24x Speedup

Anton Swifton
Here is how I measure the speed of my program: I run the game for 1 000 000 randomly picked tetrominoes and measure how much time it takes. In the js prototype it takes 40 seconds.

Here is what I have done in May.

1. Implemented the matching algorithm in C. Running time was 44 seconds, slightly worse than the js version. Compiling with /O2 gave a 2x speedup, bringing it down to around 23 seconds.

2. Made it possible to test a program by loading a pre-generated sequence of tetrominoes and turning on deterministic mode (it was randomized in several ways). Now the game runs identically between launches. After making a change I can make sure that the game runs the program the same way it ran it before by just comparing two files that store results of the run.

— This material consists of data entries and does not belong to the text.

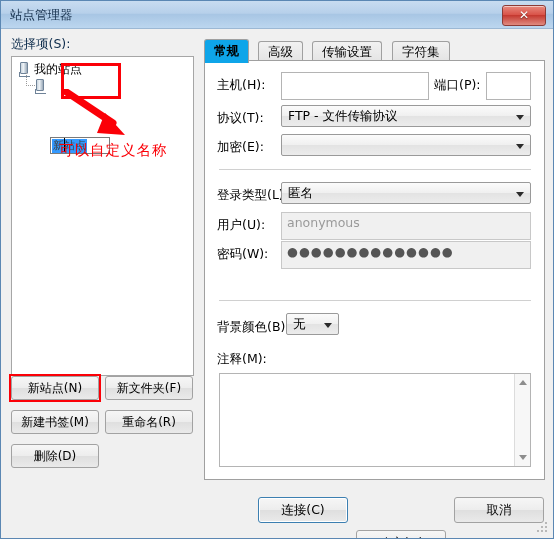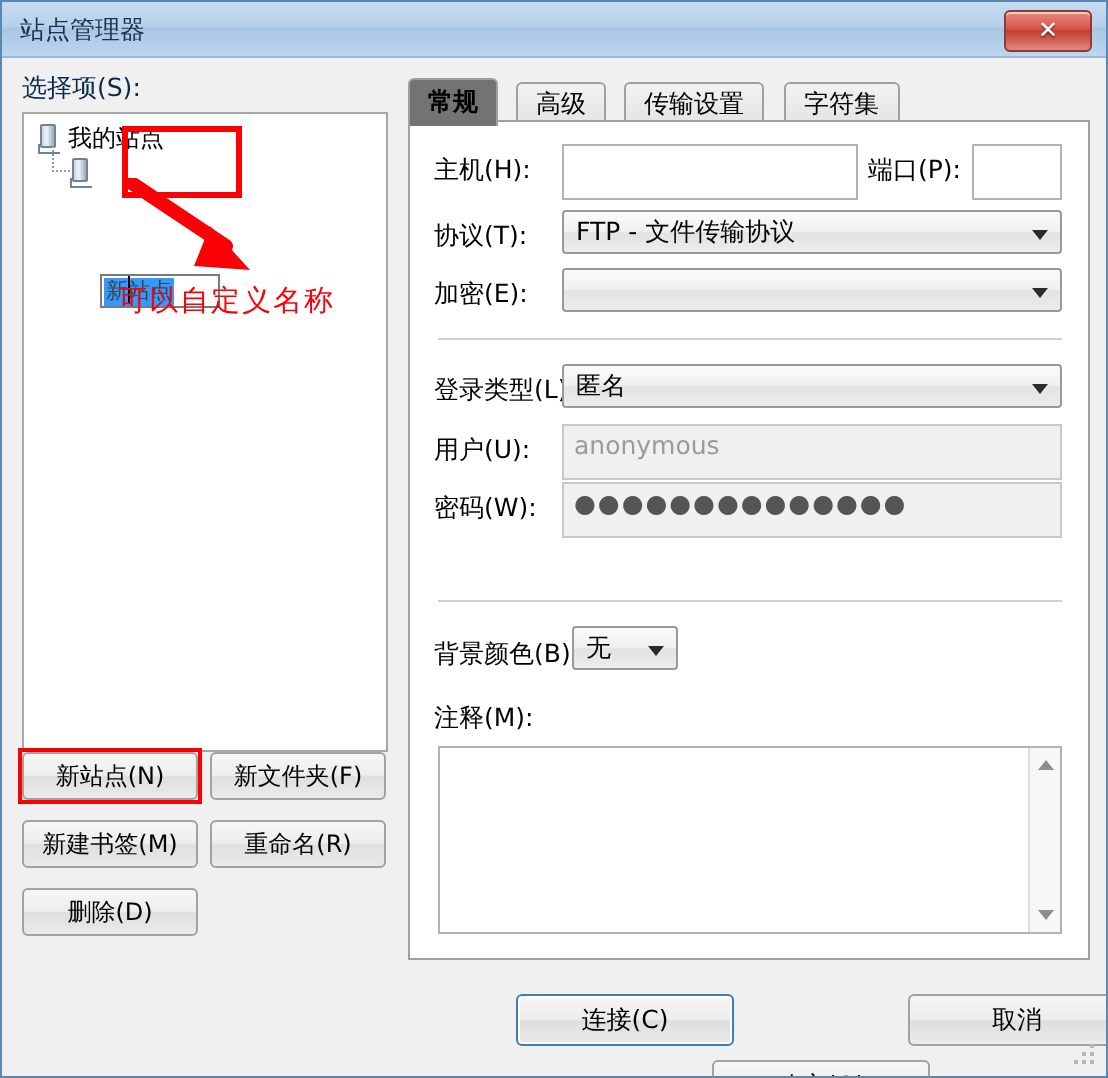--- a/index.html
+++ b/index.html
@@ -122,21 +122,21 @@
   .tab{
     position:absolute;top:2px;height:20px;line-height:19px;
     padding:0 9px;box-sizing:border-box;font-size:12.5px;
     border:1px solid #a0a0a0;border-bottom:none;
     border-radius:3px 3px 0 0;
     background:linear-gradient(to bottom,#f2f2f2 0%,#e4e4e4 100%);
     color:#000;white-space:nowrap;cursor:pointer;
   }
   .tab.active{
     top:0;height:24px;line-height:22px;
-    background:#737373;border-color:#a0a0a0;z-index:3;
+    background:#0ea5e9;border-color:#a0a0a0;z-index:3;
     font-weight:bold;
   }
   .tabpanel{
     position:absolute;left:203px;top:59px;width:341px;height:420px;
     background:#ffffff;border:1px solid #a0a0a0;box-sizing:border-box;
   }
   .frm-label{position:absolute;font-size:12.5px;color:#000;white-space:nowrap;}
   .inp{
     position:absolute;background:#ffffff;border:1px solid #b4b4b4;
     box-sizing:border-box;height:28px;line-height:20px;
@@ -164,21 +164,21 @@
   }
   .ta-scroll{
     position:absolute;right:0;top:0;width:16px;height:92px;
     background:#f7f7f7;border-left:1px solid #dcdcdc;box-sizing:border-box;
   }
   .ta-arrow{position:absolute;left:4px;width:0;height:0;
     border-left:4px solid transparent;border-right:4px solid transparent;}
   .ta-up{top:6px;border-bottom:5px solid #8d8d8d;}
   .ta-dn{bottom:6px;border-top:5px solid #8d8d8d;}
   
-  .btn-b{width:109px;height:26px;line-height:24px;font-size:12.5px;}
+  .btn-b{width:90px;height:26px;line-height:24px;font-size:12.5px;}
   .bb1{left:257px;top:496px;border:1px solid #3c7fb1;box-shadow:0 0 0 1px #ffffff inset;}
   .bb2{left:355px;top:496px;margin-top:33px;}
   .bb3{left:453px;top:496px;}
   .grip{position:absolute;right:4px;bottom:4px;width:12px;height:12px;}
   .grip i{position:absolute;width:2px;height:2px;background:#b8b8b8;}
 </style>
 </head>
 <body>
 
 <div class="window">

3. Improved efficiency of the matching algorithm. Instead of trying to match the pattern to every region of the field, now the game only tries to match it to the regions on the surface. Here is what I mean by that. Let's assume that a tile of the pattern is full and all tiles above it are guaranteed to be empty. Then if that pattern ever matches a region of the field, this tile will be matched to the highest full tile in one of the columns of the field.



Therefore, you can calculate the surface of the field (one tile in each column, such that all tiles above that tile are empty) and only match the surface of the pattern to the surface of the field. Yellow tiles on the following picture are the surface of the field.



I take the tiles under the intended position of the tetromino as the surface of a pattern, because the matching algorithm guarantees that all tiles above the tetromino are empty (otherwise the tetromino won't always land where the player expects it to land).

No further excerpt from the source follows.